The company’s systematic capital investments in infrastructure development help maintain service reliability while enhancing operational efficiency and overall financial performance. In 2026, state-wise, ONE Gas aims to invest $311 million, $313 million and $176 million in Oklahoma, Texas and Kansas, respectively. The company expects earnings per share (EPS) to grow 5-7% annually through 2030.
OGS uses lower debt than its peers and maintains sufficient liquidity to meet its ongoing operational and short-term obligations efficiently. The company’s debt-to-capital ratio currently stands at 49.51% compared with its industry level of 55.08%. This enables efficient capital funding with minimal borrowing, supporting strong financial flexibility and stability.
OGS’ Headwinds
The natural gas industry is highly competitive, and the company has to compete against many competitors to retain customers and prove the reliability of its services. Natural gas competes with electricity for water, space heating and other energy-related needs. A fall in the price of electricity or other energy products will make natural gas less attractive to customers, thereby reducing its demand and hurting the company’s prospects.
Restrictions or regulations on shale natural gas production and wastewater disposal could result in an upward movement in natural-gas prices. This might lead to the migration of customers to alternative, cheaper sources of fuel, thereby impacting business and financial conditions.
Price Performance of OGS
In the past three months, ONE Gas shares have rallied 9.8% compared with the industry’s 6.2% growth.
Image Source: Zacks Investment Research
Stocks to Consider
Some better-ranked stocks in the same sector include Chesapeake Utilities (CPK - Free Report) , Northwest Natural (NWN - Free Report) and CenterPoint Energy (CNP - Free Report) . ALL stocks carry a Zacks Rank #2 (Buy).
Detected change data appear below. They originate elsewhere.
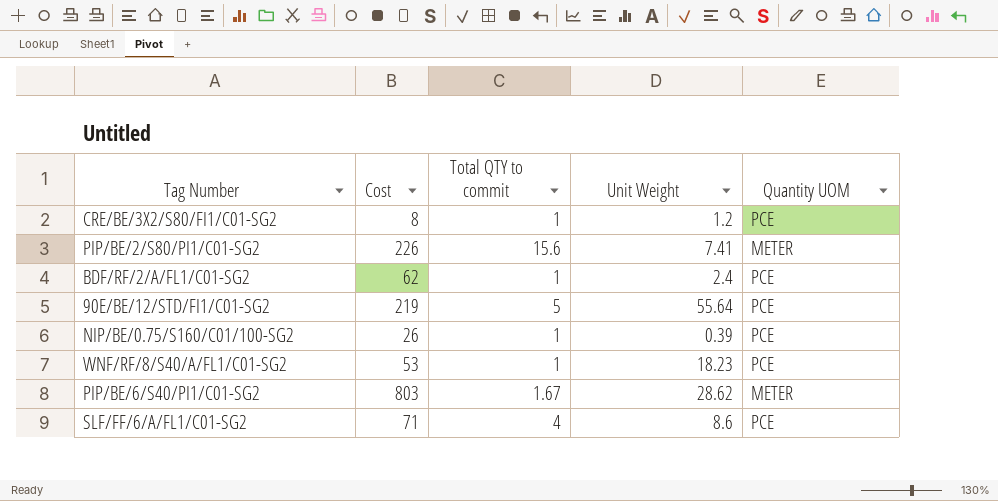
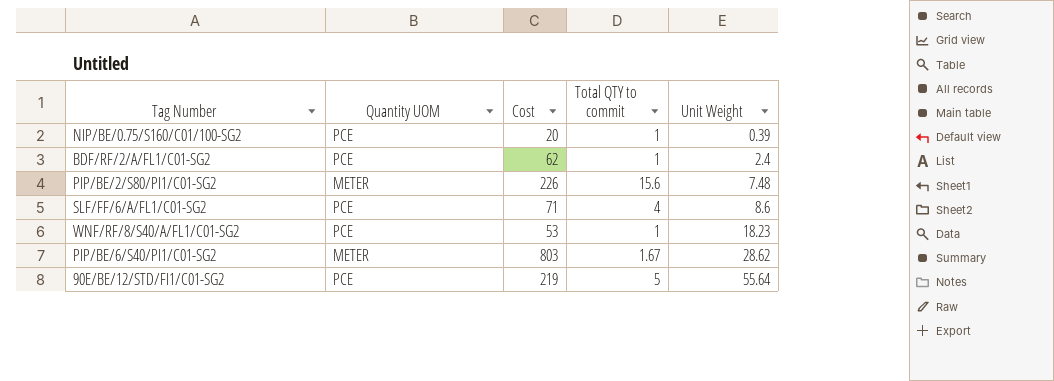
row order: none -> Unit Weight ascending
column Quantity UOM | position: 5 -> 2
row CRE/BE/3X2/S80/FI1/C01-SG2: 8 | 1 | 1.2 | PCE -> none
NIP/BE/0.75/S160/C01/100-SG2 | Cost: 26 -> 20
PIP/BE/2/S80/PI1/C01-SG2 | Unit Weight: 7.41 -> 7.48

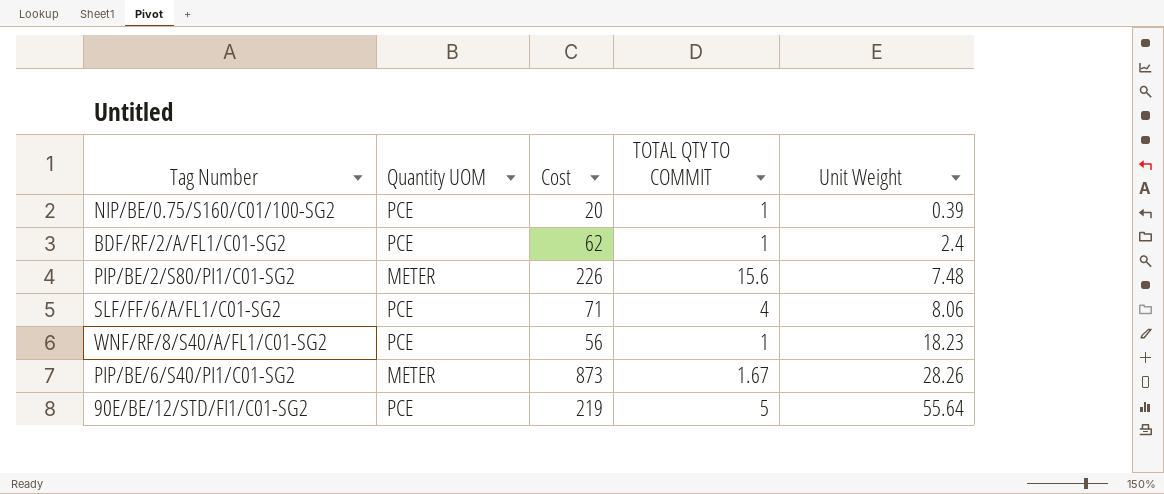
column name: Total QTY to commit -> TOTAL QTY TO COMMIT
SLF/FF/6/A/FL1/C01-SG2 | Unit Weight: 8.6 -> 8.06
WNF/RF/8/S40/A/FL1/C01-SG2 | Cost: 53 -> 56
PIP/BE/6/S40/PI1/C01-SG2 | Cost: 803 -> 873
PIP/BE/6/S40/PI1/C01-SG2 | Unit Weight: 28.62 -> 28.26

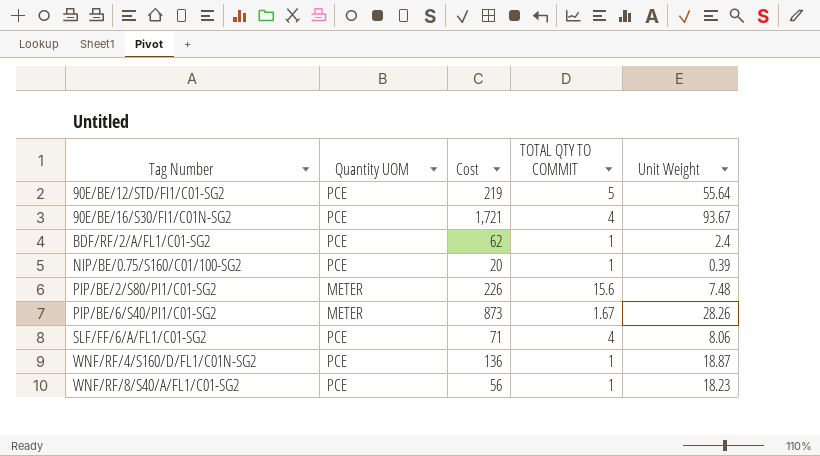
row order: Unit Weight ascending -> Tag Number ascending
row 90E/BE/16/S30/FI1/C01N-SG2: none -> PCE | 1,721 | 4 | 93.67
row WNF/RF/4/S160/D/FL1/C01N-SG2: none -> PCE | 136 | 1 | 18.87

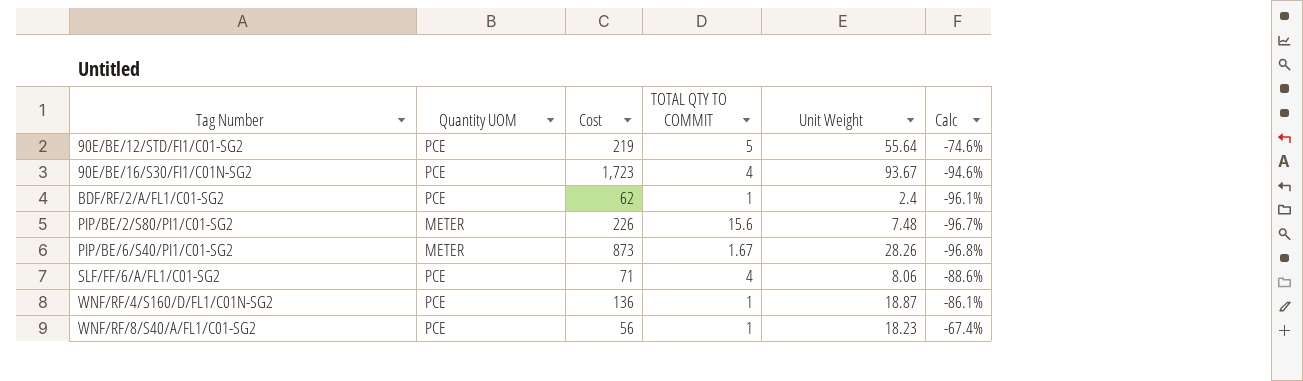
column Calc | formula: none -> ([Unit Weight] - [Cost]) / [Cost]
row NIP/BE/0.75/S160/C01/100-SG2: PCE | 20 | 1 | 0.39 -> none
90E/BE/16/S30/FI1/C01N-SG2 | Cost: 1,721 -> 1,723

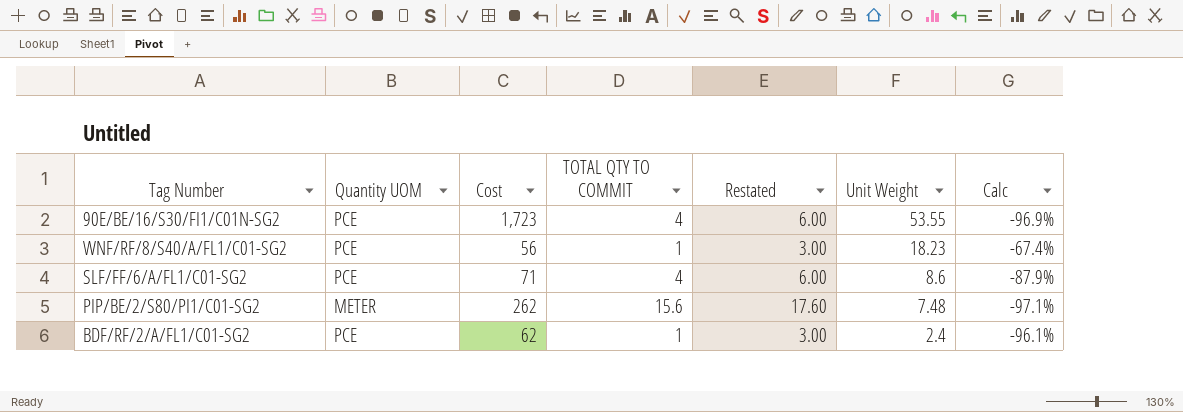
row order: Tag Number ascending -> Unit Weight descending
column Restated | formula: none -> [TOTAL QTY TO COMMIT] + 2
row 90E/BE/12/STD/FI1/C01-SG2: PCE | 219 | 5 | 55.64 | -74.6% -> none
row PIP/BE/6/S40/PI1/C01-SG2: METER | 873 | 1.67 | 28.26 | -96.8% -> none
row WNF/RF/4/S160/D/FL1/C01N-SG2: PCE | 136 | 1 | 18.87 | -86.1% -> none
90E/BE/16/S30/FI1/C01N-SG2 | Unit Weight: 93.67 -> 53.55
90E/BE/16/S30/FI1/C01N-SG2 | Calc: -94.6% -> -96.9%
SLF/FF/6/A/FL1/C01-SG2 | Unit Weight: 8.06 -> 8.6
SLF/FF/6/A/FL1/C01-SG2 | Calc: -88.6% -> -87.9%
PIP/BE/2/S80/PI1/C01-SG2 | Cost: 226 -> 262
PIP/BE/2/S80/PI1/C01-SG2 | Calc: -96.7% -> -97.1%

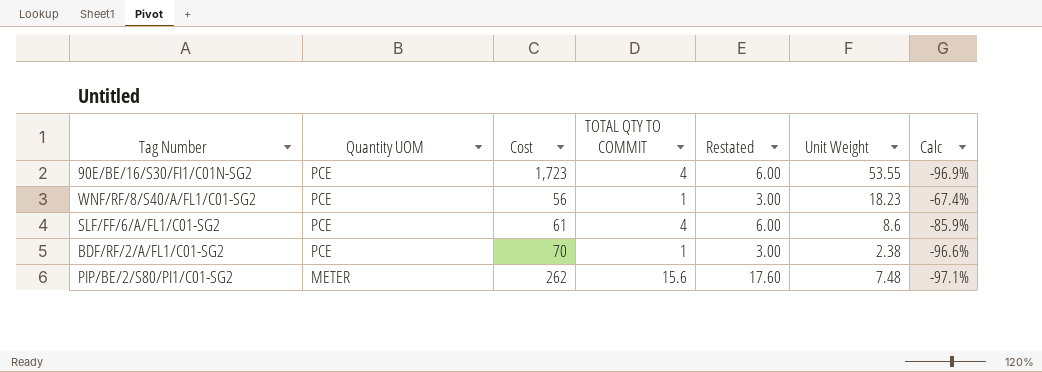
row order: Unit Weight descending -> Quantity UOM descending
SLF/FF/6/A/FL1/C01-SG2 | Cost: 71 -> 61
SLF/FF/6/A/FL1/C01-SG2 | Calc: -87.9% -> -85.9%
BDF/RF/2/A/FL1/C01-SG2 | Cost: 62 -> 70
BDF/RF/2/A/FL1/C01-SG2 | Unit Weight: 2.4 -> 2.38
BDF/RF/2/A/FL1/C01-SG2 | Calc: -96.1% -> -96.6%

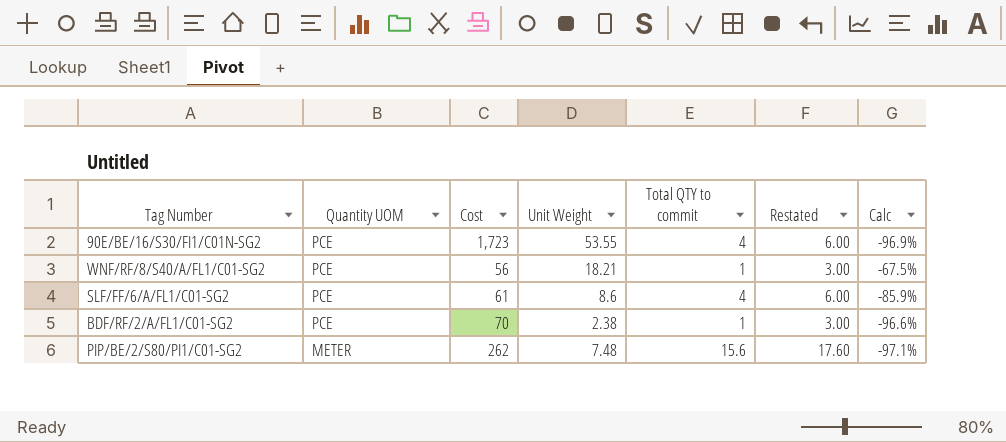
column Unit Weight | position: 6 -> 4
column name: TOTAL QTY TO COMMIT -> Total QTY to commit
WNF/RF/8/S40/A/FL1/C01-SG2 | Unit Weight: 18.23 -> 18.21
WNF/RF/8/S40/A/FL1/C01-SG2 | Calc: -67.4% -> -67.5%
You can see the complete list of today’s Zacks #1 Rank (Strong Buy) stocks here.
Currently, CPK, NWN and CNP’s dividend yields are 2.20%, 3.73% and 2.17%, respectively.
The Zacks Consensus Estimate for Chesapeake Utilities, Northwest Natural and CenterPoint Energy 2026 EPS is pegged at $6.51, $3.05 and $1.91, suggesting year-over-year growth of 8.32%,4.10% and 8.52%, respectively.